Channels, Lags, and Structural Limits: A Structural VAR Decision-Support Framework for Monetary Policy Analysis in Malaysia
DOI:
https://doi.org/10.70917/ijcisim-2026-3169Keywords:
monetary policy transmission, structural vector autoregression, small open economy, Bank Negara Malaysia, interest rate channel, forecast error variance decomposition, quantitative decision support, computational economic modellingAbstract
This paper develops a computational decision-support framework for monetary policy analysis, providing the first multi-channel structural vector autoregression (SVAR) assessment of monetary policy transmission in Malaysia, spanning the COVID-19 pandemic and post-pandemic inflation surge (2016–2022), using a five-variable recursive Cholesky system: Overnight Policy Rate (OPR), GDP growth, CPI inflation, M2 growth, and nominal USD/MYR exchange rate (NER; T = 84). Monthly data are drawn from the Bank Negara Malaysia (BNM) Monthly Statistical Bulletin and the Department of Statistics Malaysia, and the system is estimated in first differences following unit root pretesting, with the lag order selected by standard information criteria. Block exogeneity tests show that the OPR Granger-causes CPI inflation at the 1% level and GDP growth at the 10% level, while the money supply and exchange rate blocks show no significant response to policy and GDP Granger-causes the OPR, consistent with a systematic reaction function. Impulse response functions (IRFs) with 95% analytic confidence bands and forecast error variance decompositions (FEVDs) with bootstrapped 95% confidence intervals yield three findings: the interest rate channel accounts for 11.0% of GDP variance and 5.5% of CPI variance; money supply and exchange rate channels exhibit limited monetary traction (own-shock dominance: 63.7% and 78.2%); and external disturbances account for over 70% of macroeconomic variance. A commodity price robustness test confirms the price puzzle reflects supply-cost effects rather than misidentification.
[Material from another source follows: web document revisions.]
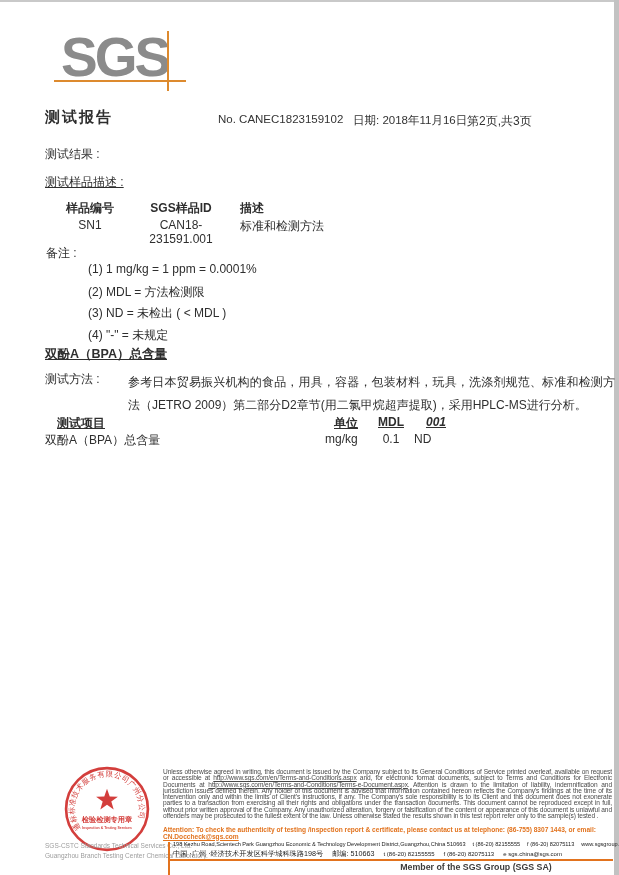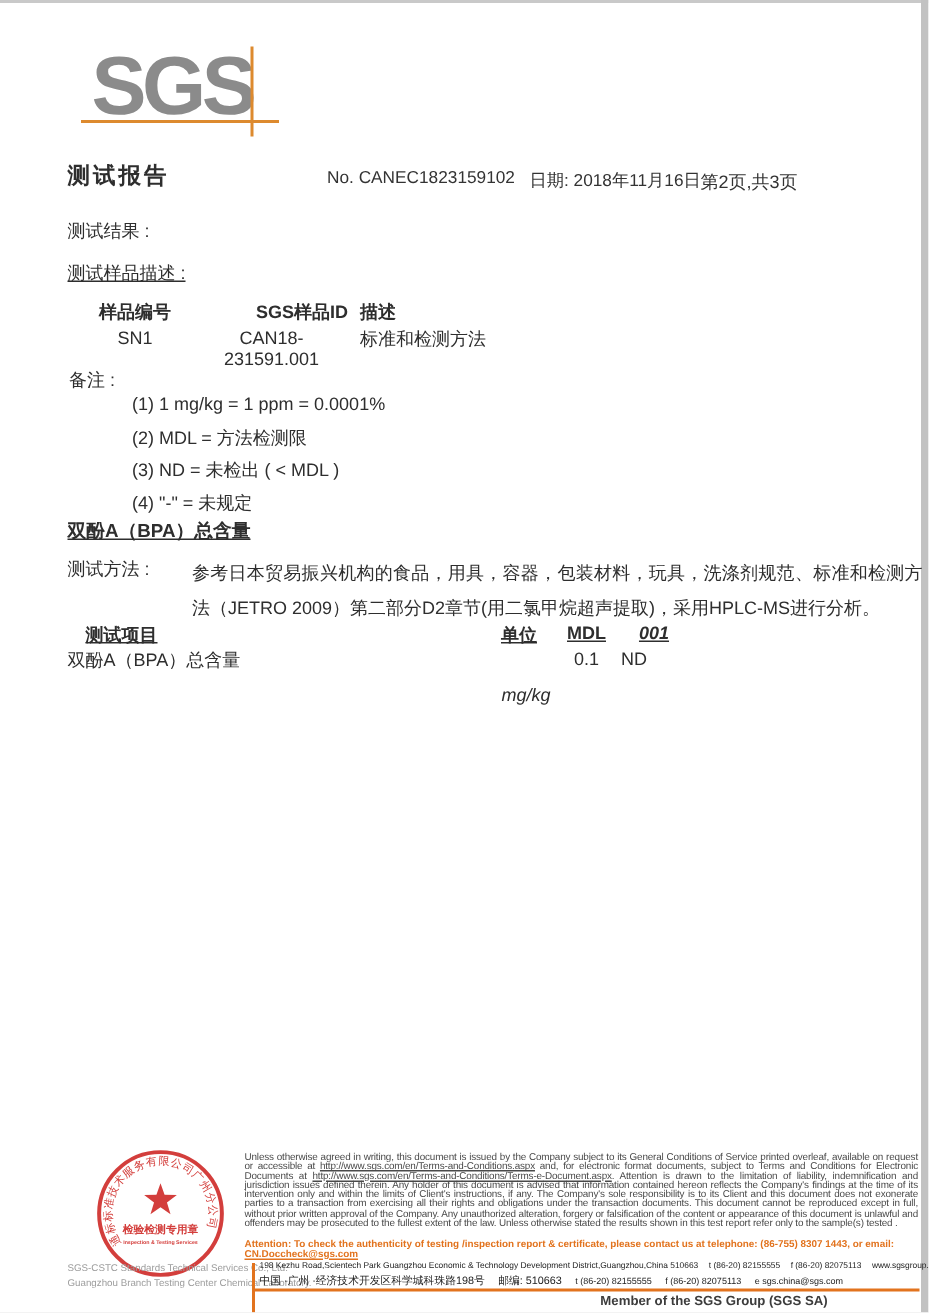--- a/index.html
+++ b/index.html
@@ -30,7 +30,7 @@
   .results-label{left:45px;top:146px;}
   .sample-desc-label{left:45px;top:174px;}
   .st-h1{left:60px;top:200px;width:60px;text-align:center;}
-  .st-h2{left:130px;top:200px;width:102px;text-align:right;}
+  .st-h2{left:130px;top:200px;width:102px;text-align:center;}
   .st-h3{left:240px;top:200px;}
   .st-v1{left:60px;top:218px;width:60px;text-align:center;}
   .st-v2{left:130px;top:218px;width:102px;text-align:center;}

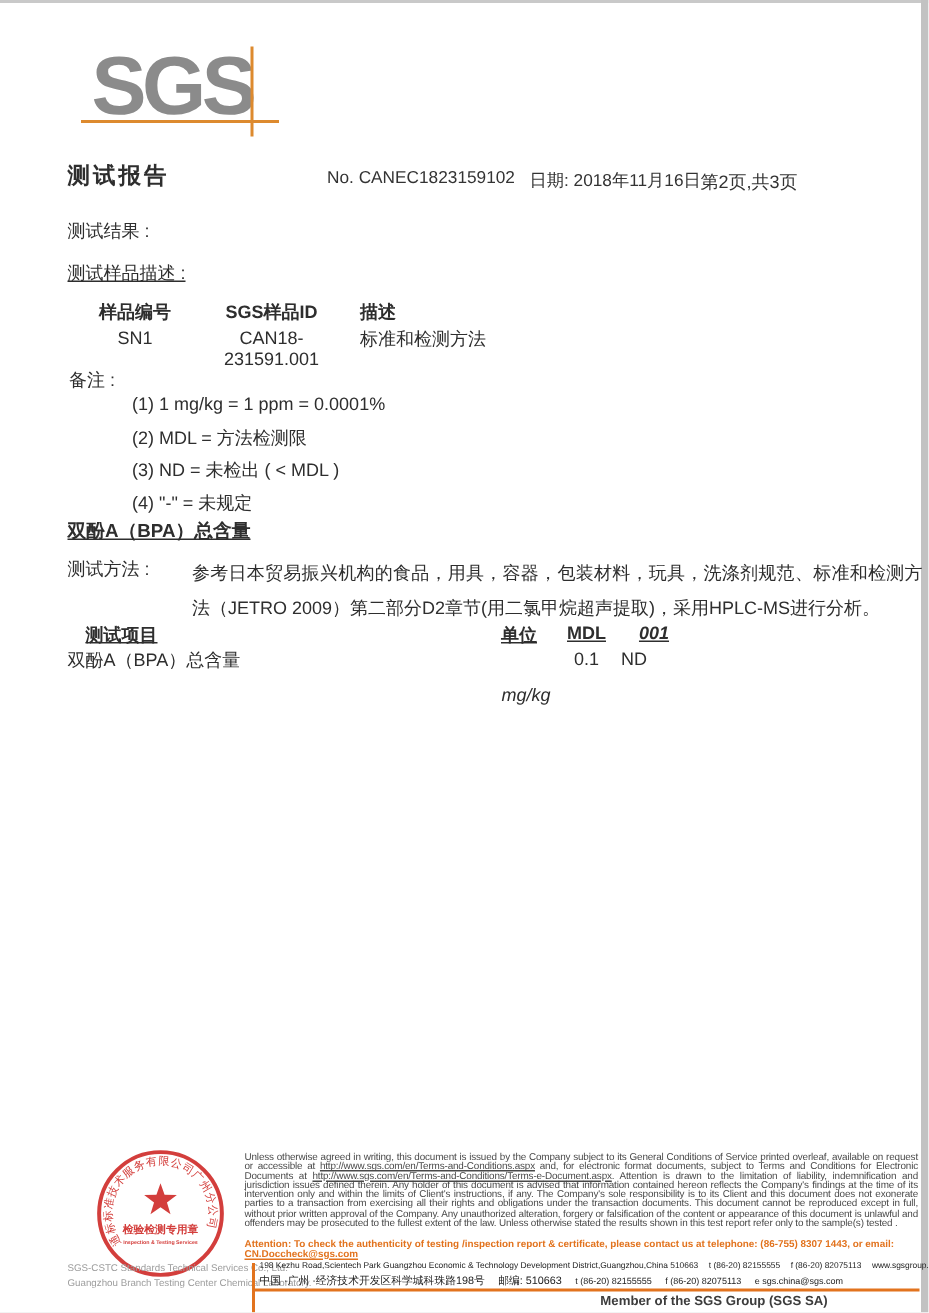--- a/index.html
+++ b/index.html
@@ -48,7 +48,7 @@
   .rt-h-mdl{left:370px;top:415px;width:42px;text-align:center;}
   .rt-h-001{left:414px;top:415px;width:44px;text-align:center;}
   .rt-v-item{left:45px;top:432px;}
-  .rt-v-unit{left:325px;top:456px;width:42px;text-align:right;font-style:italic;}
+  .rt-v-unit{left:325px;top:432px;width:42px;text-align:left;}
   .rt-v-mdl{left:370px;top:432px;width:42px;text-align:center;}
   .rt-v-001{left:414px;top:432px;width:44px;}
Episode-specific decompositions for the 2020–2021 pandemic period and the 2021–2022 inflation surge further reveal how transmission effectiveness shifts under different types of external disruption. These findings provide evidence-based guidance for BNM's forward guidance design and macroprudential coordination strategy, supporting probability-based inflation communication, macroprudential complementarity, and domestic bond market deepening. The estimation pipeline—unit root pretesting, information-criterion lag selection, recursive identification, and confidence-band estimation—constitutes a replicable quantitative decision-support tool for central banks in small open economies.